§ **Extracted records**:
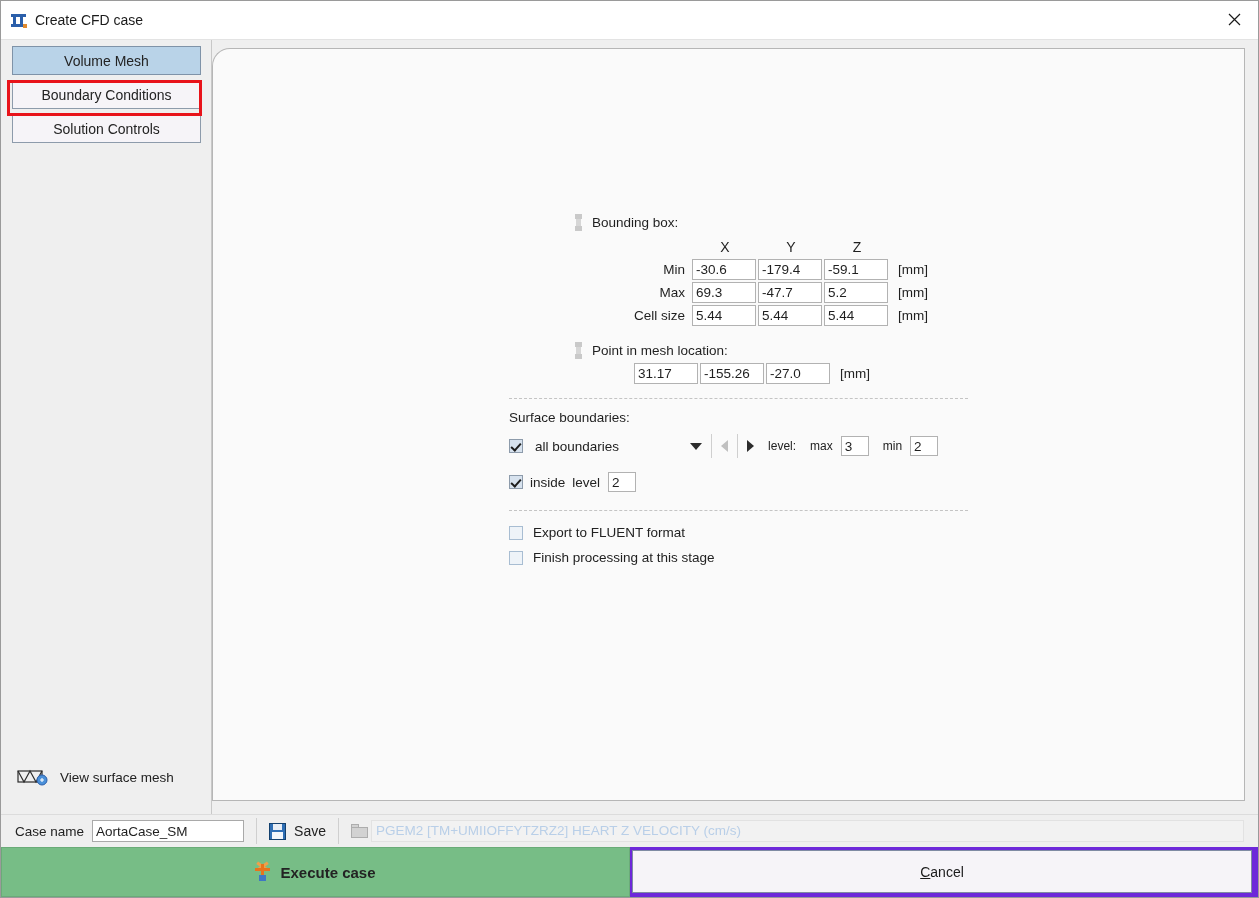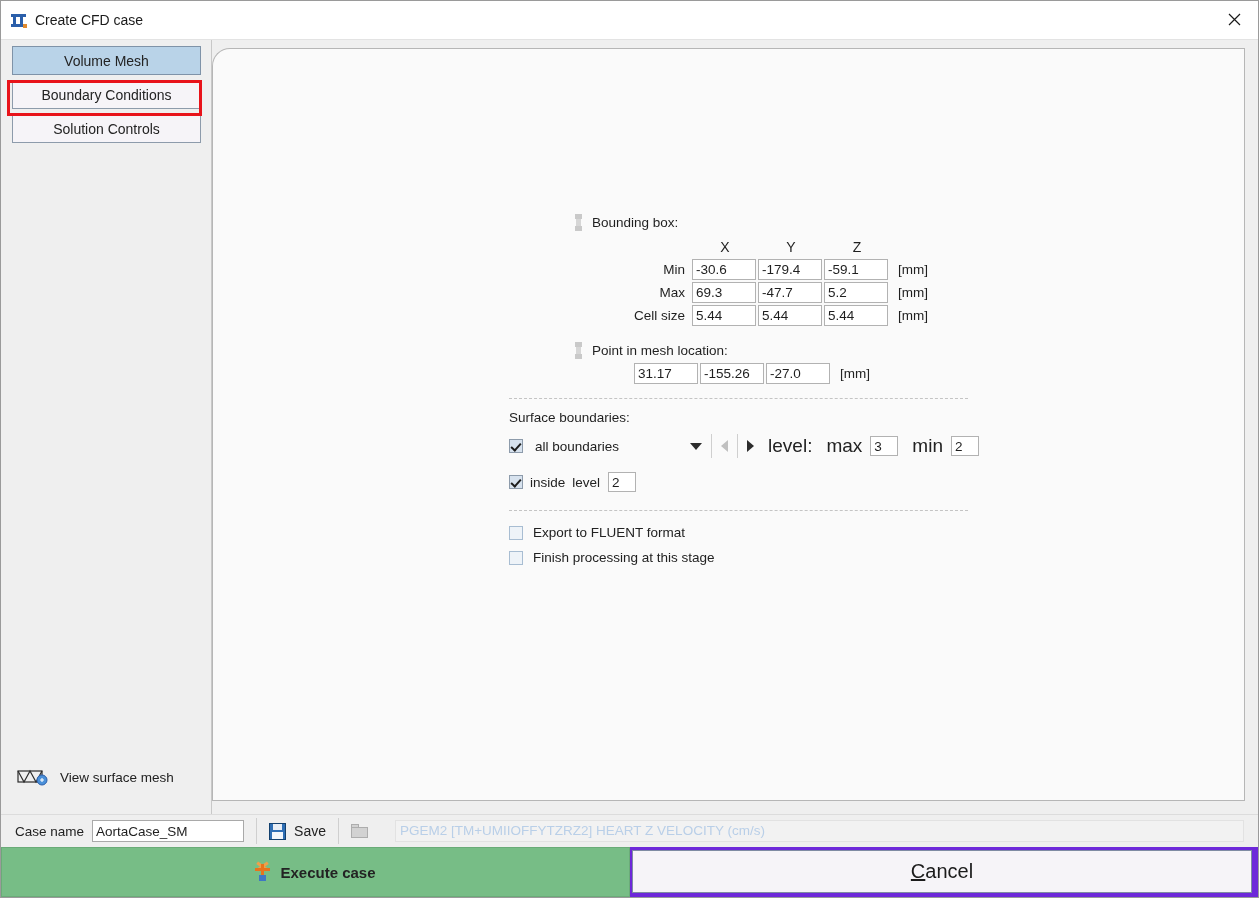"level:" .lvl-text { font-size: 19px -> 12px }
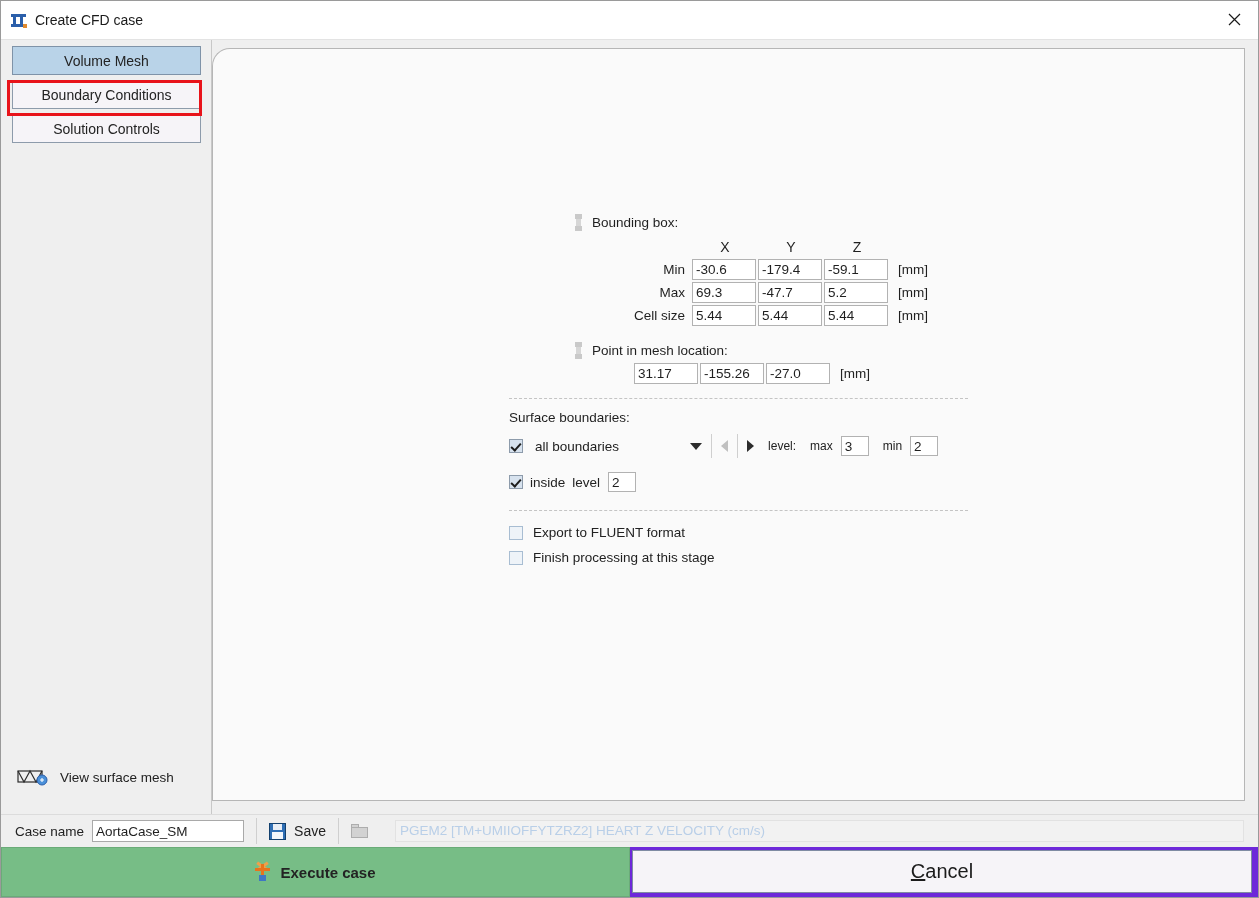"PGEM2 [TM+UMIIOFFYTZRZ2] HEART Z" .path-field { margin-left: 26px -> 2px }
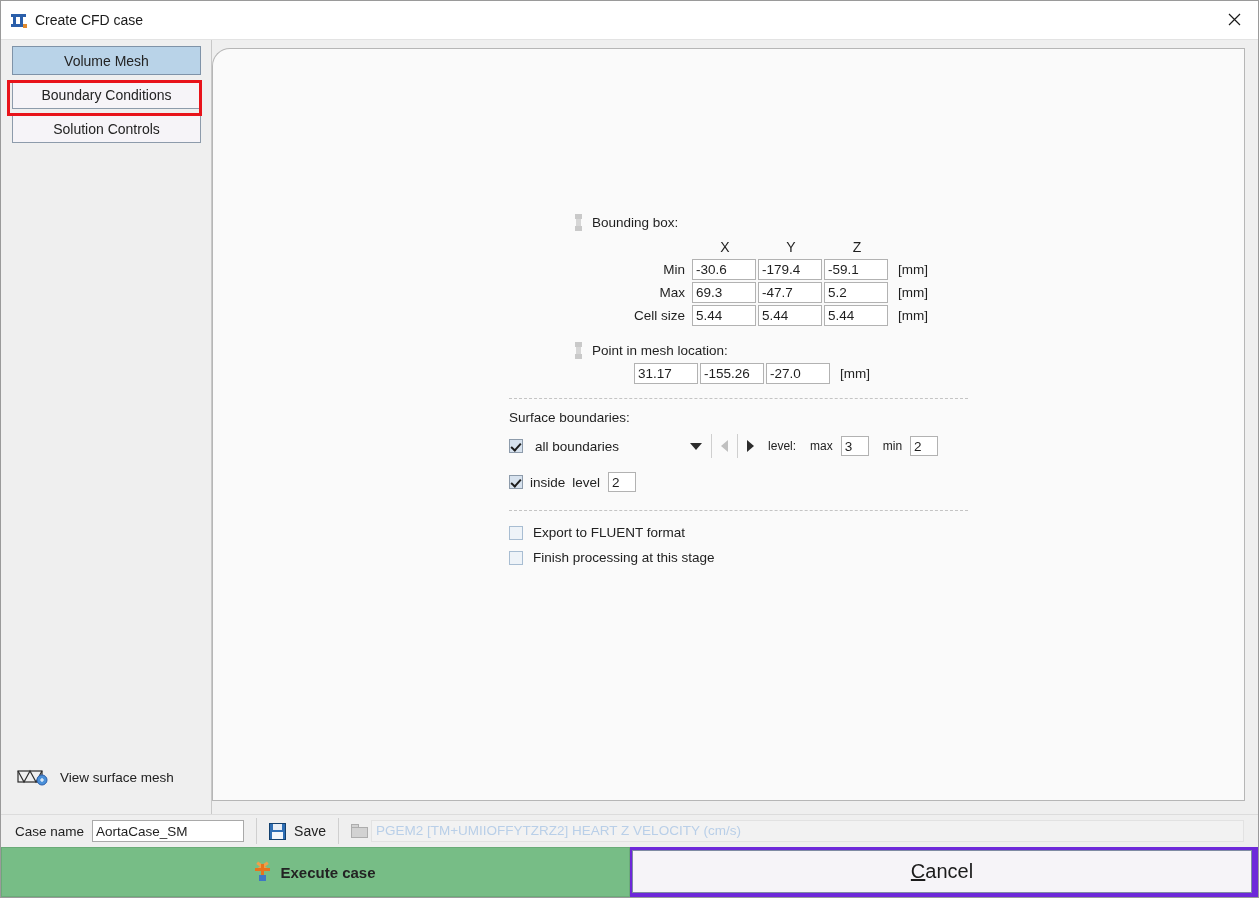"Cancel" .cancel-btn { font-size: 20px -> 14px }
---
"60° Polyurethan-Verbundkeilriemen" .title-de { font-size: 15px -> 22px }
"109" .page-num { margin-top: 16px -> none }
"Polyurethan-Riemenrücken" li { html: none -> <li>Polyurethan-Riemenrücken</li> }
* * *
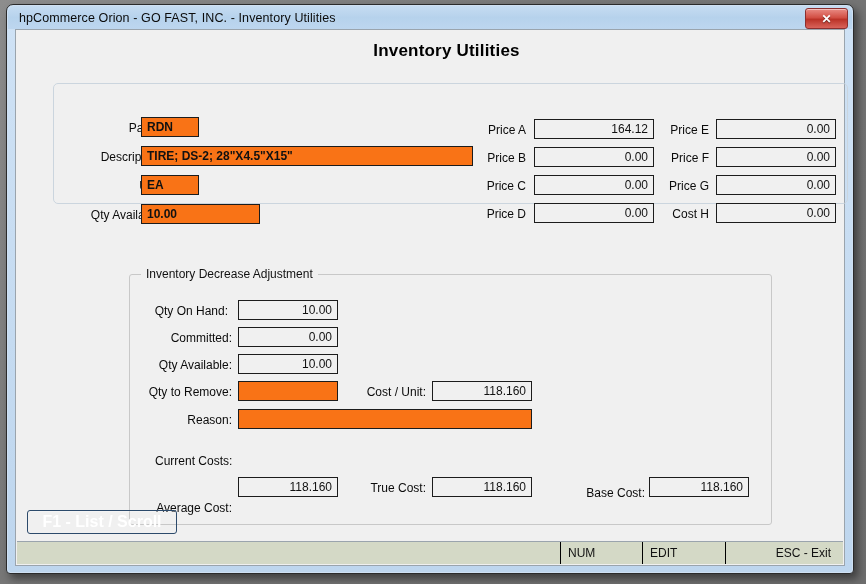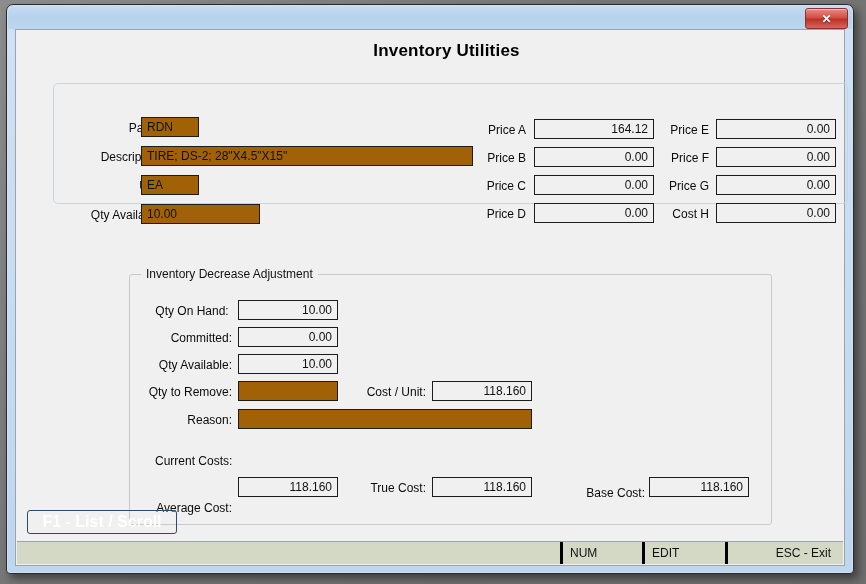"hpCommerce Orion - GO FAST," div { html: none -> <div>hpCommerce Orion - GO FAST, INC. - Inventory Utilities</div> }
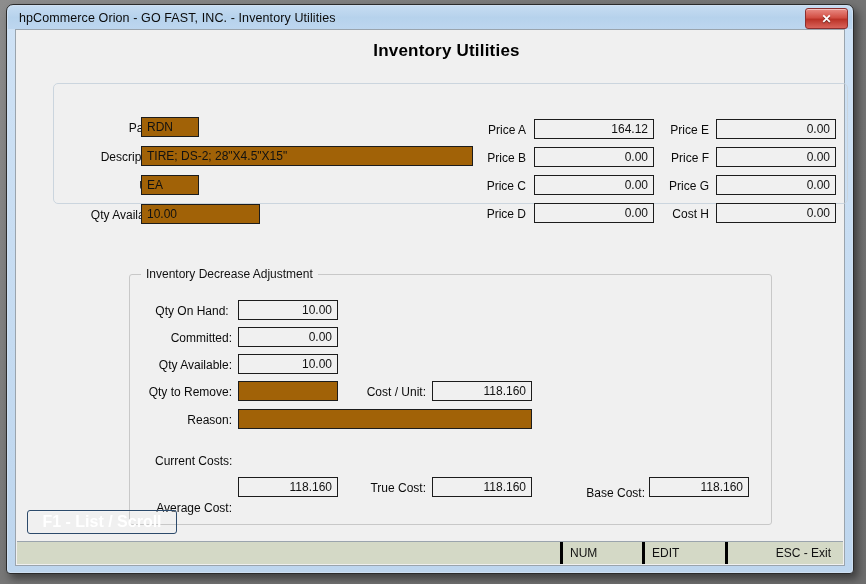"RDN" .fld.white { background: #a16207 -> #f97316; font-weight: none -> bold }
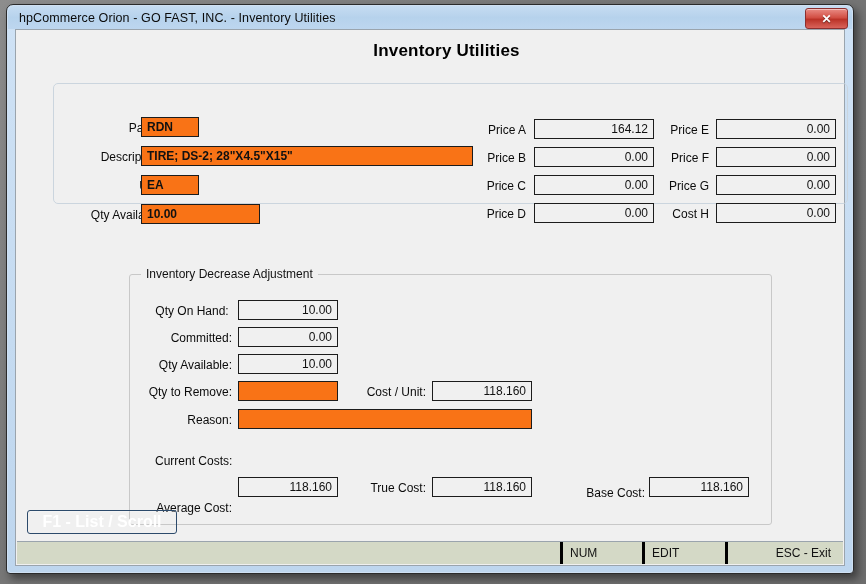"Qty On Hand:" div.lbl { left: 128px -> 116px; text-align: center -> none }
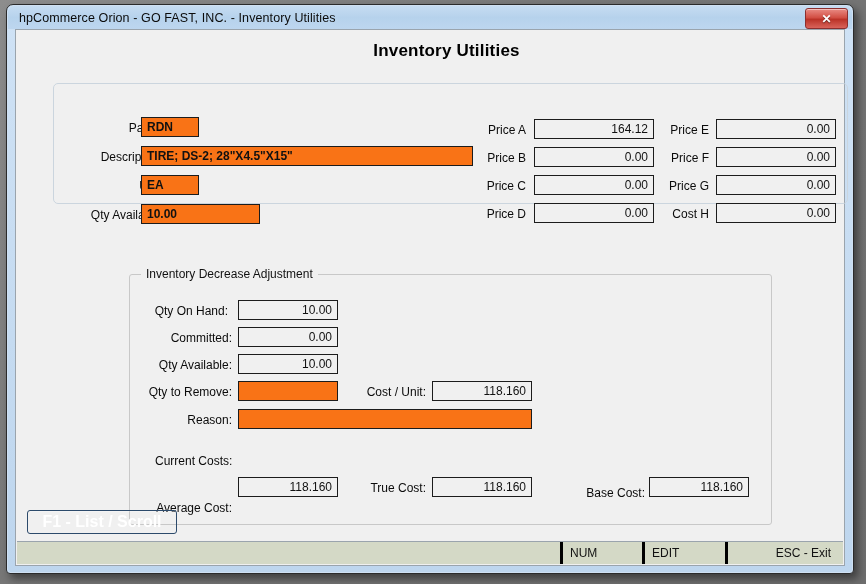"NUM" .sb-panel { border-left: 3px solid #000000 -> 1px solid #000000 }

§ **Problem requirements**:
Lines with "Polyurethan" in the records: how many are there? Give only the number.

§ **Answer area**:
2